◆ PROBLEM: It would help if you retyped the data exactly, leaving out the pictures.
(EXERCISE INPUT begins)
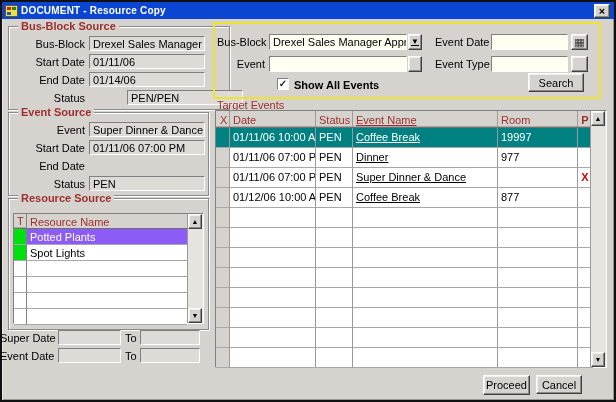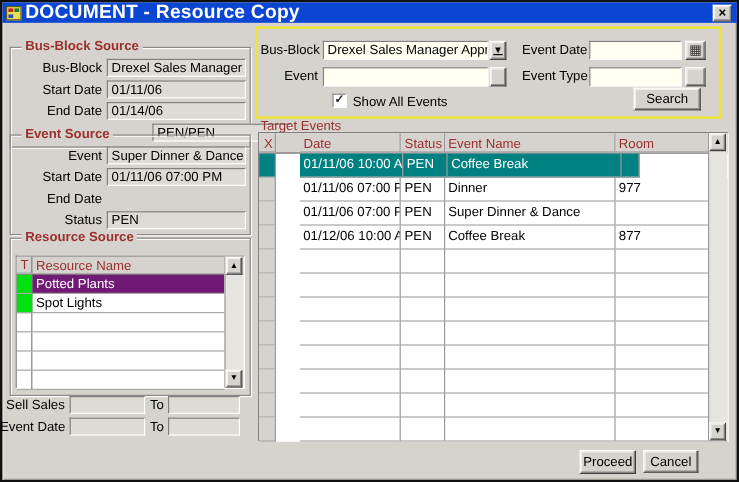--- a/index.html
+++ b/index.html
@@ -11,7 +11,7 @@
   .titleicon .p1{left:1px;top:1px;background:#cf2020;}
   .titleicon .p2{left:6px;top:1px;background:#2a7a2a;}
   .titleicon .p3{left:1px;top:6px;background:#2f4fbf;}
-  .titletext{color:#fff;font-weight:bold;font-size:16px;letter-spacing:.2px;}
+  .titletext{color:#fff;font-weight:bold;font-size:10px;letter-spacing:.2px;}
   .closebtn{position:absolute;right:4px;top:2px;width:16px;height:14px;padding:0;font-size:11px;line-height:11px;font-weight:bold;
             background:#d6d3ce;border:1px solid;border-color:#fff #404040 #404040 #fff;box-shadow:inset -1px -1px 0 #8a8a8a,inset 1px 1px 0 #f2f0ec;
             font-family:"Liberation Sans",sans-serif;}

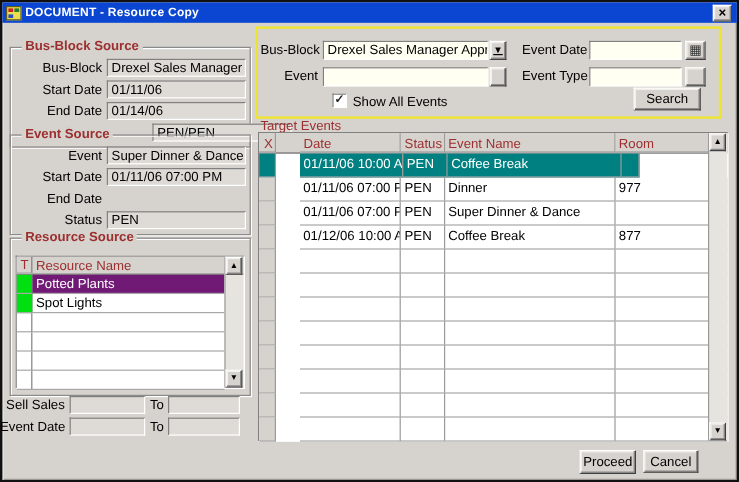--- a/index.html
+++ b/index.html
@@ -73,7 +73,7 @@
     <button class="closebtn"><span>×</span></button>
   </div>
 
-  <div class="group" style="left:8px;top:39px;width:199px;height:82px;">
+  <div class="group" style="left:8px;top:26px;width:199px;height:82px;padding-left:21px;">
     <span class="grouplabel">Bus-Block Source</span>
     <span class="lbl r" style="left:0;top:11px;width:76px;">Bus-Block</span>
     <div class="fld" style="left:80px;top:9px;width:116px;">Drexel Sales Manager Appr</div>

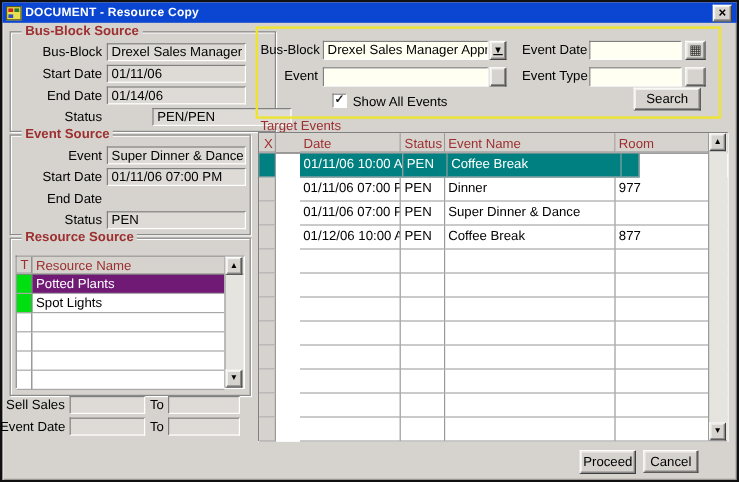--- a/index.html
+++ b/index.html
@@ -167,7 +167,7 @@
     <button class="btn" style="left:356px;top:32px;width:17px;height:16px;"></button>
 
     <div class="checkbox" style="left:62px;top:54px;"><span>✓</span></div>
-    <span class="lbl" style="left:79px;top:55px;">Show All Events</span>
+    <span class="lbl" style="left:79px;top:55px;font-weight:bold;">Show All Events</span>
     <button class="btn" style="left:313px;top:49px;width:56px;height:19px;">
         <span>Search</span>
       </button>

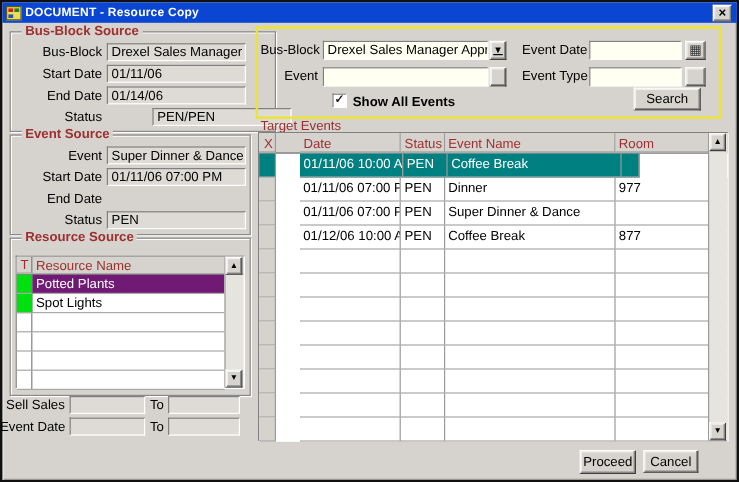--- a/index.html
+++ b/index.html
@@ -38,7 +38,7 @@
   .tc{box-sizing:border-box;border-right:1px solid #9a9a9a;border-bottom:1px solid #a8a8a8;padding:3px 3px 0 3px;
       white-space:nowrap;overflow:hidden;font-size:11px;}
   .cx{width:14px;background:#d6d3ce;padding:0;}
-  .cdate{width:86px;margin-left:20px;}
+  .cdate{width:86px;}
   .cstat{width:37px;}
   .cname{width:145px;}
   .croom{width:80px;}

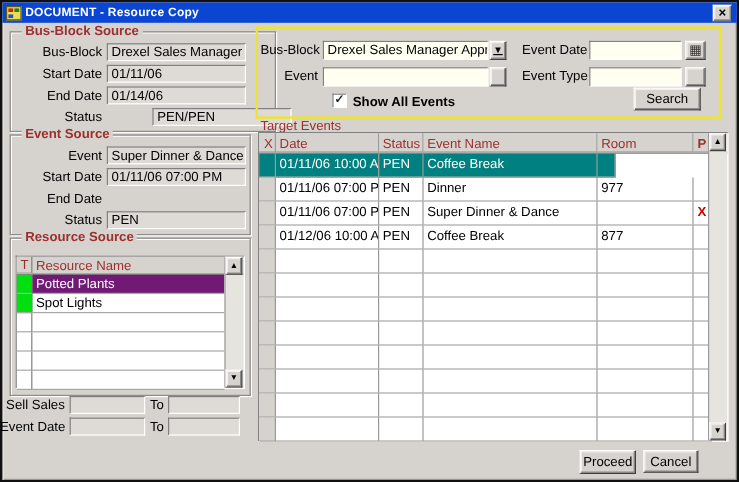--- a/index.html
+++ b/index.html
@@ -40,7 +40,7 @@
   .cx{width:14px;background:#d6d3ce;padding:0;}
   .cdate{width:86px;}
   .cstat{width:37px;}
-  .cname{width:145px;}
+  .cname{width:145px;text-decoration:underline;}
   .croom{width:80px;}
   .cp{width:15px;text-align:center;color:#cc0000;font-weight:bold;}
   .trow.sel .tc{background:#008080;color:#fff;}

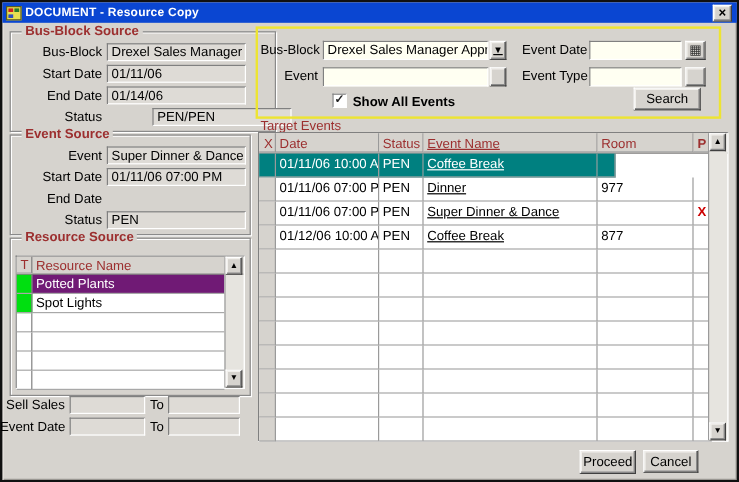--- a/index.html
+++ b/index.html
@@ -190,6 +190,7 @@
       <div class="tc cdate">01/11/06 10:00 AM</div>
       <div class="tc cstat">PEN</div>
       <div class="tc cname">Coffee Break</div>
+      <div class="tc croom">19997</div>
       <div class="tc cp"></div>
     </div>
     <div class="trow">

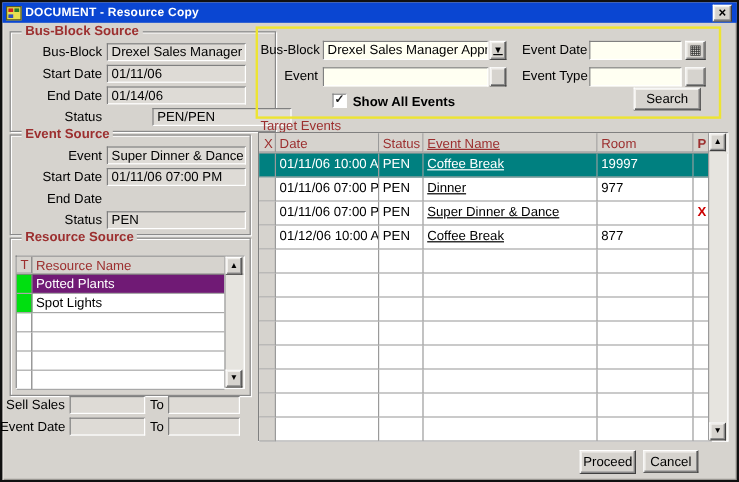--- a/index.html
+++ b/index.html
@@ -53,7 +53,7 @@
   .rt{width:13px;box-sizing:border-box;border-right:1px solid #808080;border-bottom:1px solid #a8a8a8;padding:0;}
   .rname{width:160px;box-sizing:border-box;border-bottom:1px solid #a8a8a8;padding:2px 3px 0 3px;white-space:nowrap;overflow:hidden;}
   .rrow.filled .rt{background:#00df10;}
-  .rrow.sel .rname{background:#701a75;color:#fff;}
+  .rrow.sel .rname{background:#8b5cf6;color:#fff;}
   .combo-glyph{font-size:8px;text-decoration:underline;line-height:8px;}
   .cal-glyph{font-size:11px;color:#333;line-height:11px;}
   .arrow-glyph{font-size:7px;color:#000;line-height:7px;}

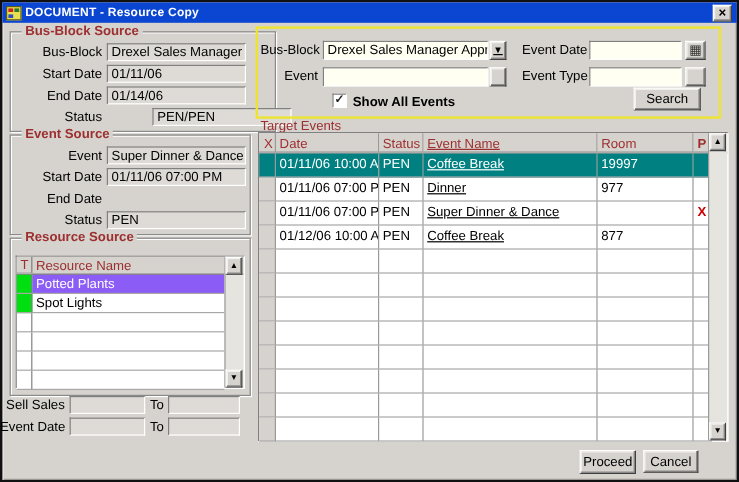--- a/index.html
+++ b/index.html
@@ -138,7 +138,7 @@
     </div>
   </div>
 
-  <span class="lbl r" style="left:0;top:332px;width:54px;">Sell Sales</span>
+  <span class="lbl r" style="left:0;top:332px;width:54px;">Super Date</span>
   <div class="fld" style="left:58px;top:330px;width:63px;"></div>
   <span class="lbl" style="left:125px;top:332px;">To</span>
   <div class="fld" style="left:140px;top:330px;width:60px;"></div>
(EXERCISE INPUT ends)
◆ ANSWER SECTION:
--- a/index.html
+++ b/index.html
@@ -11,7 +11,7 @@
   .titleicon .p1{left:1px;top:1px;background:#cf2020;}
   .titleicon .p2{left:6px;top:1px;background:#2a7a2a;}
   .titleicon .p3{left:1px;top:6px;background:#2f4fbf;}
-  .titletext{color:#fff;font-weight:bold;font-size:16px;letter-spacing:.2px;}
+  .titletext{color:#fff;font-weight:bold;font-size:10px;letter-spacing:.2px;}
   .closebtn{position:absolute;right:4px;top:2px;width:16px;height:14px;padding:0;font-size:11px;line-height:11px;font-weight:bold;
             background:#d6d3ce;border:1px solid;border-color:#fff #404040 #404040 #fff;box-shadow:inset -1px -1px 0 #8a8a8a,inset 1px 1px 0 #f2f0ec;
             font-family:"Liberation Sans",sans-serif;}

--- a/index.html
+++ b/index.html
@@ -73,7 +73,7 @@
     <button class="closebtn"><span>×</span></button>
   </div>
 
-  <div class="group" style="left:8px;top:39px;width:199px;height:82px;">
+  <div class="group" style="left:8px;top:26px;width:199px;height:82px;padding-left:21px;">
     <span class="grouplabel">Bus-Block Source</span>
     <span class="lbl r" style="left:0;top:11px;width:76px;">Bus-Block</span>
     <div class="fld" style="left:80px;top:9px;width:116px;">Drexel Sales Manager Appr</div>

--- a/index.html
+++ b/index.html
@@ -167,7 +167,7 @@
     <button class="btn" style="left:356px;top:32px;width:17px;height:16px;"></button>
 
     <div class="checkbox" style="left:62px;top:54px;"><span>✓</span></div>
-    <span class="lbl" style="left:79px;top:55px;">Show All Events</span>
+    <span class="lbl" style="left:79px;top:55px;font-weight:bold;">Show All Events</span>
     <button class="btn" style="left:313px;top:49px;width:56px;height:19px;">
         <span>Search</span>
       </button>

--- a/index.html
+++ b/index.html
@@ -38,7 +38,7 @@
   .tc{box-sizing:border-box;border-right:1px solid #9a9a9a;border-bottom:1px solid #a8a8a8;padding:3px 3px 0 3px;
       white-space:nowrap;overflow:hidden;font-size:11px;}
   .cx{width:14px;background:#d6d3ce;padding:0;}
-  .cdate{width:86px;margin-left:20px;}
+  .cdate{width:86px;}
   .cstat{width:37px;}
   .cname{width:145px;}
   .croom{width:80px;}

--- a/index.html
+++ b/index.html
@@ -40,7 +40,7 @@
   .cx{width:14px;background:#d6d3ce;padding:0;}
   .cdate{width:86px;}
   .cstat{width:37px;}
-  .cname{width:145px;}
+  .cname{width:145px;text-decoration:underline;}
   .croom{width:80px;}
   .cp{width:15px;text-align:center;color:#cc0000;font-weight:bold;}
   .trow.sel .tc{background:#008080;color:#fff;}

--- a/index.html
+++ b/index.html
@@ -190,6 +190,7 @@
       <div class="tc cdate">01/11/06 10:00 AM</div>
       <div class="tc cstat">PEN</div>
       <div class="tc cname">Coffee Break</div>
+      <div class="tc croom">19997</div>
       <div class="tc cp"></div>
     </div>
     <div class="trow">

--- a/index.html
+++ b/index.html
@@ -53,7 +53,7 @@
   .rt{width:13px;box-sizing:border-box;border-right:1px solid #808080;border-bottom:1px solid #a8a8a8;padding:0;}
   .rname{width:160px;box-sizing:border-box;border-bottom:1px solid #a8a8a8;padding:2px 3px 0 3px;white-space:nowrap;overflow:hidden;}
   .rrow.filled .rt{background:#00df10;}
-  .rrow.sel .rname{background:#701a75;color:#fff;}
+  .rrow.sel .rname{background:#8b5cf6;color:#fff;}
   .combo-glyph{font-size:8px;text-decoration:underline;line-height:8px;}
   .cal-glyph{font-size:11px;color:#333;line-height:11px;}
   .arrow-glyph{font-size:7px;color:#000;line-height:7px;}

--- a/index.html
+++ b/index.html
@@ -138,7 +138,7 @@
     </div>
   </div>
 
-  <span class="lbl r" style="left:0;top:332px;width:54px;">Sell Sales</span>
+  <span class="lbl r" style="left:0;top:332px;width:54px;">Super Date</span>
   <div class="fld" style="left:58px;top:330px;width:63px;"></div>
   <span class="lbl" style="left:125px;top:332px;">To</span>
   <div class="fld" style="left:140px;top:330px;width:60px;"></div>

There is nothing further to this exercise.